Есть ли способ усреднить несколько объектов gbm, чтобы вывод можно было визуализировать с помощью gbm.plot?
Например, используя данные радужной оболочки (неуместно, но код выполняется), я создал функцию f, которая случайным образом выбирает равное количество "обратных" наблюдений для "pres" наблюдений, а затем подгоняет модель с помощью gbm.step().
library('dismo')
library('gbm')
library('readr')
pres <- subset(iris, iris$Species == "setosa")
pres <- pres[1:20,]
pres$Species <- 1
back <- subset(iris, iris$Species == "versicolor")
back$Species <- 0
f <- function(pres, back){
# randomly sample an equal number of background to present points
row_idx = sample(1:nrow(back), 1*nrow(pres)) #index of rows to be used
Back_formatted <- back[row_idx, ] #subset the data
# presence and absence also have different variables so select those
that overlap
shared_cols = intersect(colnames(Back_formatted),
colnames(pres))
# join presences and absences by common column names
pres_df <- pres[, shared_cols]
back_df <- Back_formatted[, shared_cols]
data_df <-as.data.frame(rbind(pres_df, back_df))

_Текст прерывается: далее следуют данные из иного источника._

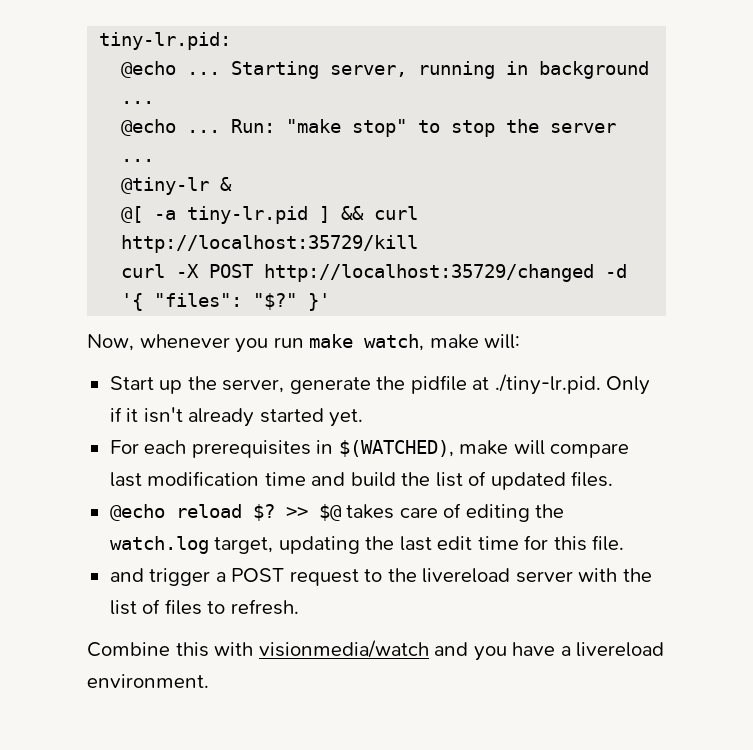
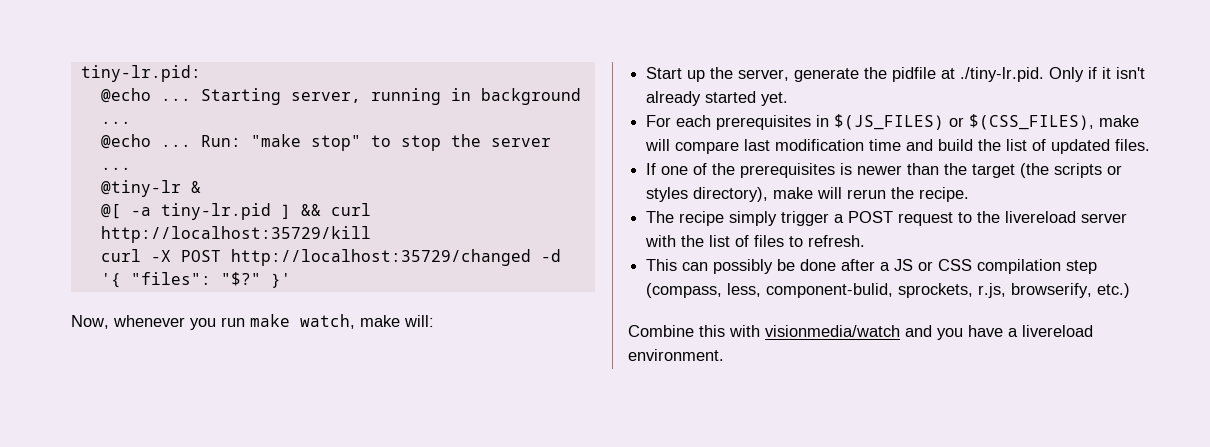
[338,440,454,457] $(WATCHED), -> [834,114,1095,130] $(JS_FILES) or $(CSS_FILES),
[109,503,565,522] [109,535,625,554] [109,568,144,582] @echo reload $? >> $@ takes care of editing the watch.log target, updating the last edit time for this file. // and -> [646,163,1123,178] [646,187,970,202] [646,211,778,226] If one of the prerequisites is newer than the target (the scripts or styles directory), make will rerun the recipe. // The recipe simply
(299, 607) none -> [646,259,1098,274] [646,283,1131,298] // This can possibly be done after a JS or CSS compilation step (compass, less, component-bulid, sprockets, r.js, browserify, etc.)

output <- gbm.step(data=data_df,
gbm.x =
c("Sepal.Length","Sepal.Width","Petal.Length","Petal.Width"),
gbm.y = "Species",
family = "bernoulli",
tree.complexity = 5,
learning.rate = 0.01,
bag.fraction = 1)
return(output)
}
Затем я повторяю эту функцию 10 раз, чтобы получить список выходных данных gbm.model.
v <- replicate(10, f(pres, back), simplify = FALSE)
Я могу построить каждый из этих выходов отдельно в цикле for:
for (i in 1:10){
gbm.plot(v[[i]])
}
Однако есть ли способ усреднить каждый выход в одну модель, которая затем может быть построена?
Любая помощь будет очень высоко ценится!